Exercise prompt
The data below holds a line containing "[168,56,407,78] non-switching and" and a line containing "(600, 360) none"; please quote exactly those two lines and every line between them, and nothing else.

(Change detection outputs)
========================================================================

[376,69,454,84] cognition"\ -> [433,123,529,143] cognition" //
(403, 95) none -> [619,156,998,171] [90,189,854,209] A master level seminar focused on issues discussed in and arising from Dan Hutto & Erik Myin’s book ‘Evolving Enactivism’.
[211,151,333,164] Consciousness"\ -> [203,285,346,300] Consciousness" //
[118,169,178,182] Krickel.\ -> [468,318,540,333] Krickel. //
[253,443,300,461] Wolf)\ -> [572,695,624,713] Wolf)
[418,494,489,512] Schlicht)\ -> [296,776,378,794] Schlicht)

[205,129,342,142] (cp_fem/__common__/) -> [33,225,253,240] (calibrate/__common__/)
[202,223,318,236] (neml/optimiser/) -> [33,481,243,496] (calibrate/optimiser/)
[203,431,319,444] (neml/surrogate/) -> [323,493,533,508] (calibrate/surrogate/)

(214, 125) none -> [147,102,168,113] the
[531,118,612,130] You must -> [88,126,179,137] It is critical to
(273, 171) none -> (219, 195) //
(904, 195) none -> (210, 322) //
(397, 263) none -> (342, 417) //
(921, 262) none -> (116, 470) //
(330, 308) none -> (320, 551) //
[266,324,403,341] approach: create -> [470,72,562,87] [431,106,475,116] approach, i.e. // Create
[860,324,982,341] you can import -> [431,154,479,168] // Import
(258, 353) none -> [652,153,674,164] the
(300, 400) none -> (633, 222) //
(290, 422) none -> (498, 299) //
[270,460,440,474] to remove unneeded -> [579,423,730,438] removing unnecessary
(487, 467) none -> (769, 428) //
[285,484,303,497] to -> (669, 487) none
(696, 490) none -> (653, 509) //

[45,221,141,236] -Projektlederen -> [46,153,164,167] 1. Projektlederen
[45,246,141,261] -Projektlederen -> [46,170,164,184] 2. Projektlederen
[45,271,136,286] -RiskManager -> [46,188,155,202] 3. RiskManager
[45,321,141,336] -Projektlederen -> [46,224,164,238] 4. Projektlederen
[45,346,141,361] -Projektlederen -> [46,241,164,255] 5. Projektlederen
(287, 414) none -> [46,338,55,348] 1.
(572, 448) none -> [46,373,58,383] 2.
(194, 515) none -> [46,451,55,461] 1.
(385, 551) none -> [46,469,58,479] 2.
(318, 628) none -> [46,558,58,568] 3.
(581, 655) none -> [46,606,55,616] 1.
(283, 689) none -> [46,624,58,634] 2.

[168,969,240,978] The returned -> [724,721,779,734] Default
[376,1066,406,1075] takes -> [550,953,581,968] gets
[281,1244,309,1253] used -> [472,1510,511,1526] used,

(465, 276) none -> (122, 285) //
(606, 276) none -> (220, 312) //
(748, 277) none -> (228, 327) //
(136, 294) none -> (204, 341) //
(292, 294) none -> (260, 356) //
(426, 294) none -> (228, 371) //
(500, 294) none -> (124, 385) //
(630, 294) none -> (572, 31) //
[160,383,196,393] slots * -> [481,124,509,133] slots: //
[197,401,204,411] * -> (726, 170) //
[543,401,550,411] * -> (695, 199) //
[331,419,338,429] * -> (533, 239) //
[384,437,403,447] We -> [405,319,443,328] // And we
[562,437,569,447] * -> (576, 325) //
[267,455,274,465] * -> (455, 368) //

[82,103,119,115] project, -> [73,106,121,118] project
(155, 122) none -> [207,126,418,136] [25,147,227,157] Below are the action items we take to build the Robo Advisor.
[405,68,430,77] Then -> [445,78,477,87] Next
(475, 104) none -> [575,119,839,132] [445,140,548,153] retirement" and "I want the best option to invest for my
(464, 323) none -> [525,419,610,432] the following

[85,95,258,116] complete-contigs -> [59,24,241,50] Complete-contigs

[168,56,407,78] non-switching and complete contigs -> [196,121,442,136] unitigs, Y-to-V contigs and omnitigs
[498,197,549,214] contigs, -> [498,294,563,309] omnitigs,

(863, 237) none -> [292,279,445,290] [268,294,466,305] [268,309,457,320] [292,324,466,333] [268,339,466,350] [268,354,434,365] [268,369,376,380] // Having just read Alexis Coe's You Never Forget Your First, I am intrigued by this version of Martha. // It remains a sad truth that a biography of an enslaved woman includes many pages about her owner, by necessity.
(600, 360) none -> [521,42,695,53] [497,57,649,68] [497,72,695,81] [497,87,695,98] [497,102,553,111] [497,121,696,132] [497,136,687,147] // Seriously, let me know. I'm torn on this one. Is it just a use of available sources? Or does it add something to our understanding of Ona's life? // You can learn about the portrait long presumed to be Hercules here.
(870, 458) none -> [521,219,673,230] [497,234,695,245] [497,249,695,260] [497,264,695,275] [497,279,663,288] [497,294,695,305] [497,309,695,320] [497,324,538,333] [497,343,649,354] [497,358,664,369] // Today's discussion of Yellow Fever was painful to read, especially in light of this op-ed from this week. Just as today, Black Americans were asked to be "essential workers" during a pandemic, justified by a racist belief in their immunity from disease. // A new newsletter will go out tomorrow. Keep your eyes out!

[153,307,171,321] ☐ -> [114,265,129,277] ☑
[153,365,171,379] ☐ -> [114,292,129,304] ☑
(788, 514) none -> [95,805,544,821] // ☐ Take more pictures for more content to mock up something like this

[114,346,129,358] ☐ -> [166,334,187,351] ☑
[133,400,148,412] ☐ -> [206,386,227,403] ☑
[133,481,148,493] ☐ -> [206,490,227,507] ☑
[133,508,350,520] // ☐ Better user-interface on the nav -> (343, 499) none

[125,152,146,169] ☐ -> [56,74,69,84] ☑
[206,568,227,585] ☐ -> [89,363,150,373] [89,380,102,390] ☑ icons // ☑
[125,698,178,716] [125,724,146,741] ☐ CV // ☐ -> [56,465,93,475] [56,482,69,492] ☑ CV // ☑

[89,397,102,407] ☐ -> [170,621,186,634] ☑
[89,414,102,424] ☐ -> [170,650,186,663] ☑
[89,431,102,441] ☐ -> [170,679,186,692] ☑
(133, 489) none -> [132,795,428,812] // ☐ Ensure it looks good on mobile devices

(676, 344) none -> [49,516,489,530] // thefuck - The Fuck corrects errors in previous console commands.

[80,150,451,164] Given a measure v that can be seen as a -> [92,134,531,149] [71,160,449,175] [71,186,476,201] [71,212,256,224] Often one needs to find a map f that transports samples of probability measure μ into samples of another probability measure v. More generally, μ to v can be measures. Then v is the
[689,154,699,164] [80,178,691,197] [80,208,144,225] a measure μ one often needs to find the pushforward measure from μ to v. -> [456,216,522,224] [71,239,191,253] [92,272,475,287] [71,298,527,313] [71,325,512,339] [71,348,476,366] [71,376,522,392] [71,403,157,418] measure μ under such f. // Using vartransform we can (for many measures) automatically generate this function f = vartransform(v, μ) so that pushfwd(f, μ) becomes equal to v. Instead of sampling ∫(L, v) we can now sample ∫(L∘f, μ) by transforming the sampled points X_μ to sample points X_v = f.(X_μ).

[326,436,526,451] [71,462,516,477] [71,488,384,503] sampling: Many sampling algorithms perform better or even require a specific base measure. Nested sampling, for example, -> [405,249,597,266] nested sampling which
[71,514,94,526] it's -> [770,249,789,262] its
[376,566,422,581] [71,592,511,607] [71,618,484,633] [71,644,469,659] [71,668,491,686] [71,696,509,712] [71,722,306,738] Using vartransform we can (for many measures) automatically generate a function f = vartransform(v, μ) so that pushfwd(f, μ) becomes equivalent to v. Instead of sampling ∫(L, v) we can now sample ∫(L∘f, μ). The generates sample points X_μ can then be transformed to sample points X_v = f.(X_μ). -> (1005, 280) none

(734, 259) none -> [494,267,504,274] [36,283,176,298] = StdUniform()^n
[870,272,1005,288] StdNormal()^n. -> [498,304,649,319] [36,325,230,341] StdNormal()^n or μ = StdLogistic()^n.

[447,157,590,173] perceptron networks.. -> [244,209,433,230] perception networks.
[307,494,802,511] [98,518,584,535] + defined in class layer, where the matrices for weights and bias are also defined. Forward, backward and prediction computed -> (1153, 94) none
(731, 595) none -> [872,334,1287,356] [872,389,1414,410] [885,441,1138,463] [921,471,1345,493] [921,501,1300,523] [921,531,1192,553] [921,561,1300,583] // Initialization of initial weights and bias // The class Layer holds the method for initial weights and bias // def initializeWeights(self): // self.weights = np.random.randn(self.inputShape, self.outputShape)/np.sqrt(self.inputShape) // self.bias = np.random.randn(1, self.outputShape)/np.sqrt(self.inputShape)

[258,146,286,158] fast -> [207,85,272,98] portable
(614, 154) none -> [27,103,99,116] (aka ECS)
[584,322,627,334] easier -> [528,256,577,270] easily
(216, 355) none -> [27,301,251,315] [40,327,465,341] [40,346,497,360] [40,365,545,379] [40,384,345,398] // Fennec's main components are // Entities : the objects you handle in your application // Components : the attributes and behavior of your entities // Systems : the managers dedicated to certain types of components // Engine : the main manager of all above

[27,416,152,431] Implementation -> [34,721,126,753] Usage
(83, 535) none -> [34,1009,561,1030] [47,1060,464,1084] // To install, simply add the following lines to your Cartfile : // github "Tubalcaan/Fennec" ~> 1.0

========================================================================

Result for this exercise
[168,56,407,78] non-switching and complete contigs -> [196,121,442,136] unitigs, Y-to-V contigs and omnitigs
[498,197,549,214] contigs, -> [498,294,563,309] omnitigs,

(863, 237) none -> [292,279,445,290] [268,294,466,305] [268,309,457,320] [292,324,466,333] [268,339,466,350] [268,354,434,365] [268,369,376,380] // Having just read Alexis Coe's You Never Forget Your First, I am intrigued by this version of Martha. // It remains a sad truth that a biography of an enslaved woman includes many pages about her owner, by necessity.
(600, 360) none -> [521,42,695,53] [497,57,649,68] [497,72,695,81] [497,87,695,98] [497,102,553,111] [497,121,696,132] [497,136,687,147] // Seriously, let me know. I'm torn on this one. Is it just a use of available sources? Or does it add something to our understanding of Ona's life? // You can learn about the portrait long presumed to be Hercules here.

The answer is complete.